What you need to do
Skip every picture while you write out the records below, from the first line through the one that contains "1997-07-21 | Low: 14.8 -> 16.4", both ends kept.

::: Data to use

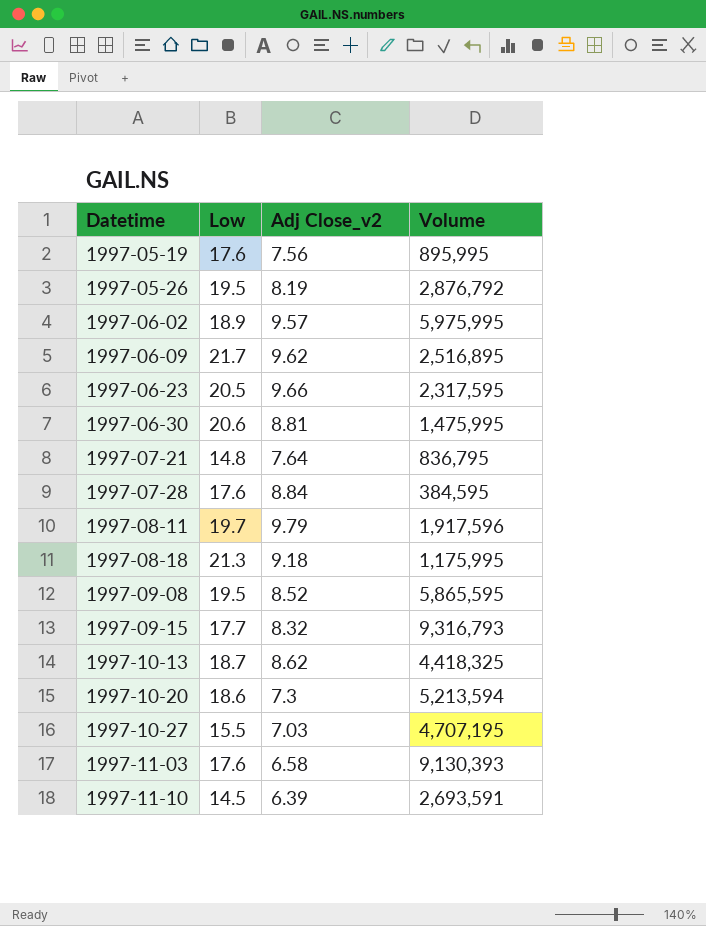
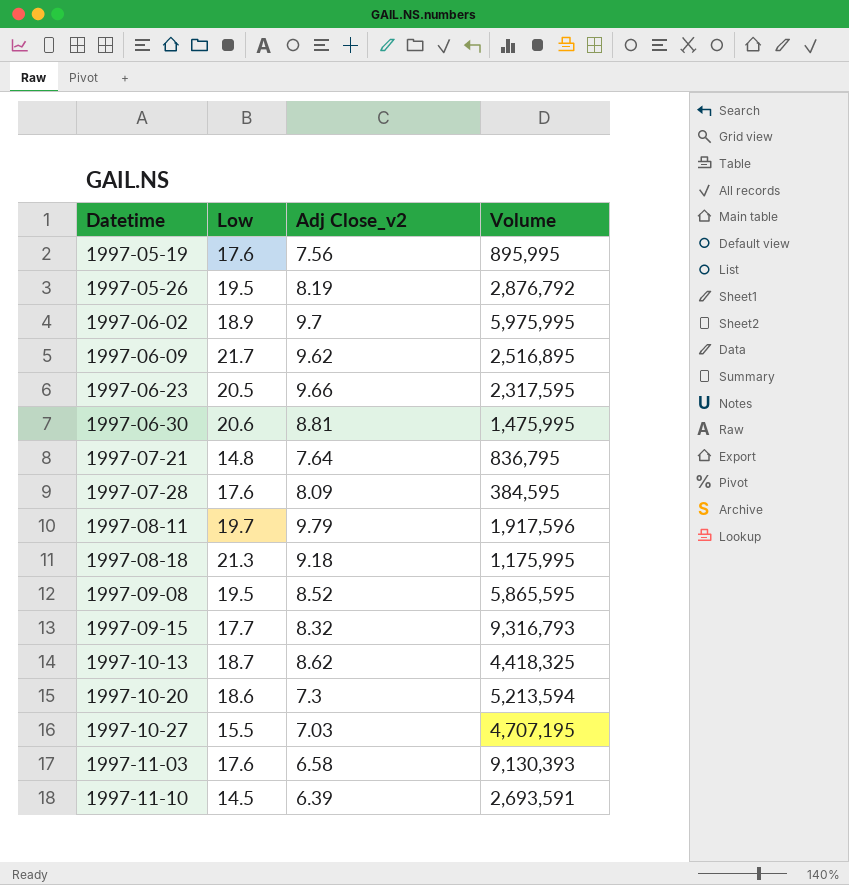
1997-06-02 | Adj Close_v2: 9.57 -> 9.7
1997-07-28 | Adj Close_v2: 8.84 -> 8.09

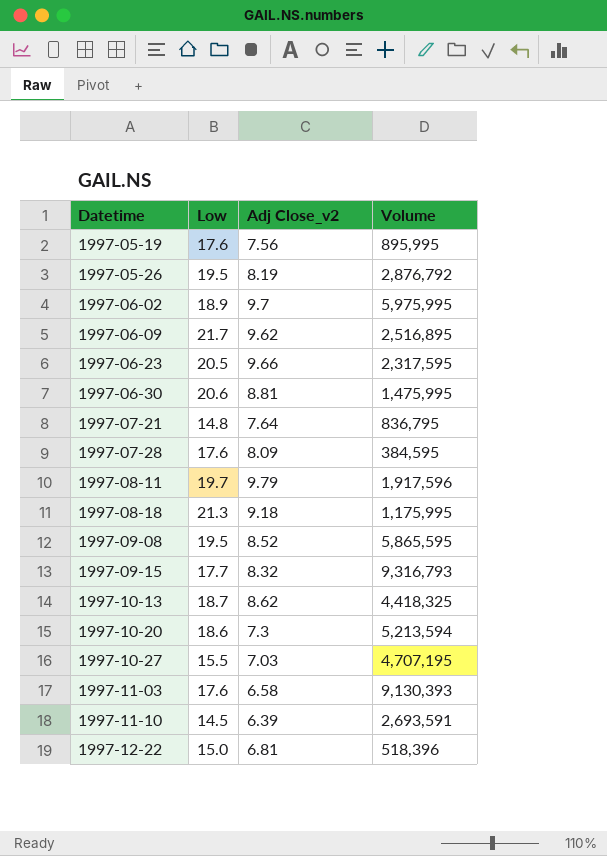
row 1997-12-22: none -> 15.0 | 6.81 | 518,396

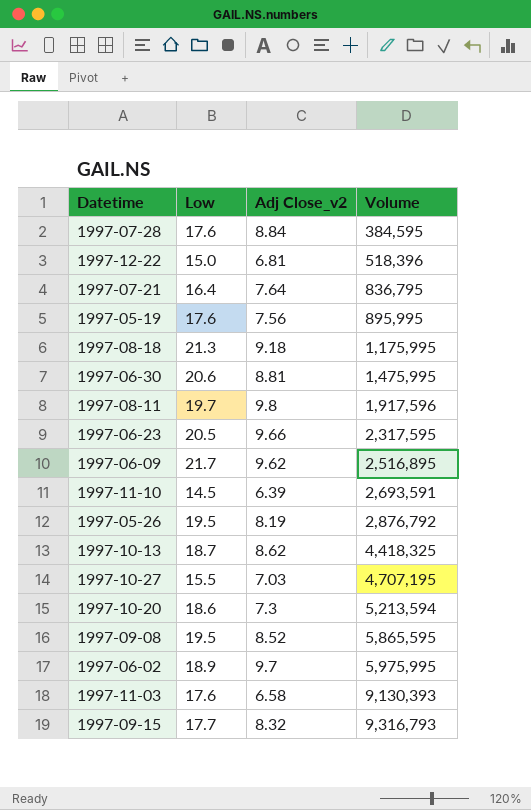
row order: Datetime ascending -> Volume ascending
1997-07-28 | Adj Close_v2: 8.09 -> 8.84
1997-07-21 | Low: 14.8 -> 16.4
1997-08-11 | Adj Close_v2: 9.79 -> 9.8

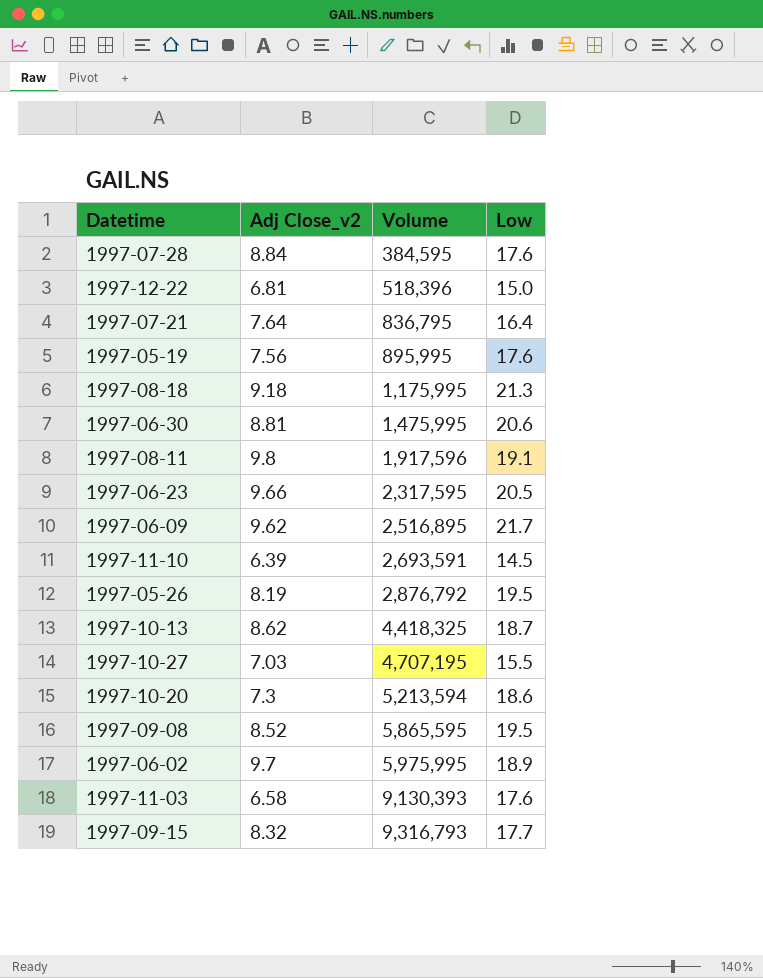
column Low | position: 2 -> 4
1997-08-11 | Low: 19.7 -> 19.1

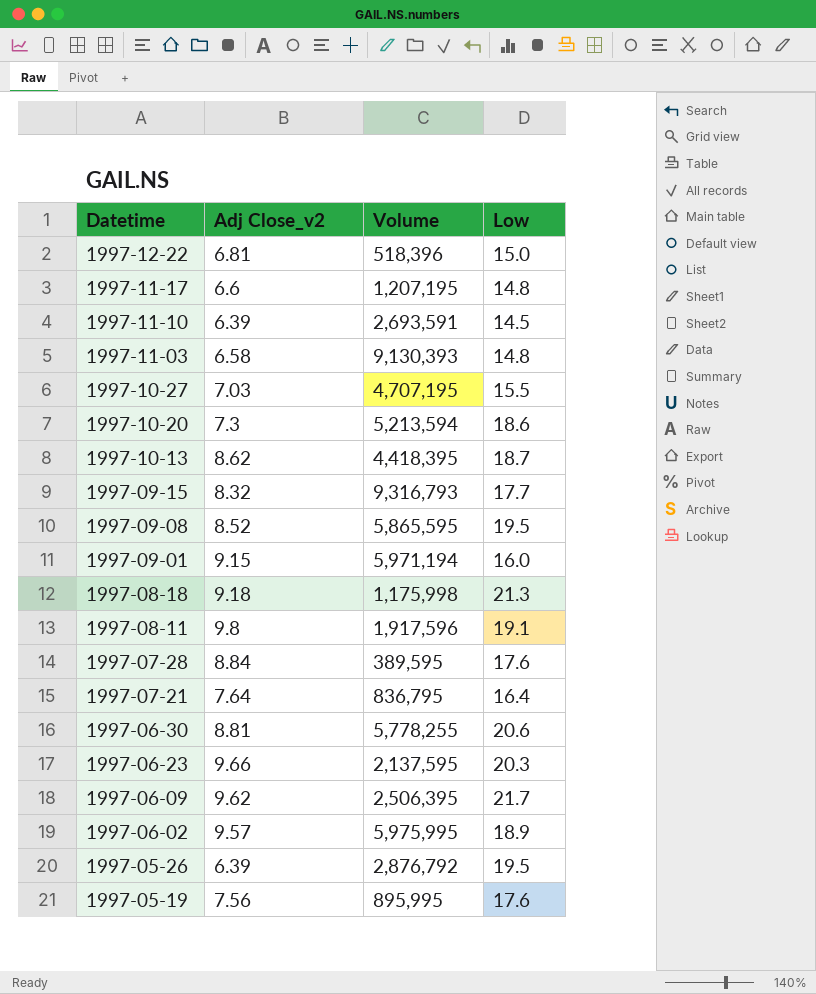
row order: Volume ascending -> Datetime descending
row 1997-11-17: none -> 6.6 | 1,207,195 | 14.8
1997-11-03 | Low: 17.6 -> 14.8
1997-10-13 | Volume: 4,418,325 -> 4,418,395
row 1997-09-01: none -> 9.15 | 5,971,194 | 16.0
1997-08-18 | Volume: 1,175,995 -> 1,175,998
1997-07-28 | Volume: 384,595 -> 389,595
1997-06-30 | Volume: 1,475,995 -> 5,778,255
1997-06-23 | Volume: 2,317,595 -> 2,137,595
1997-06-23 | Low: 20.5 -> 20.3
1997-06-09 | Volume: 2,516,895 -> 2,506,395
1997-06-02 | Adj Close_v2: 9.7 -> 9.57
1997-05-26 | Adj Close_v2: 8.19 -> 6.39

::::::

Answer to this problem
1997-06-02 | Adj Close_v2: 9.57 -> 9.7
1997-07-28 | Adj Close_v2: 8.84 -> 8.09

row 1997-12-22: none -> 15.0 | 6.81 | 518,396

row order: Datetime ascending -> Volume ascending
1997-07-28 | Adj Close_v2: 8.09 -> 8.84
1997-07-21 | Low: 14.8 -> 16.4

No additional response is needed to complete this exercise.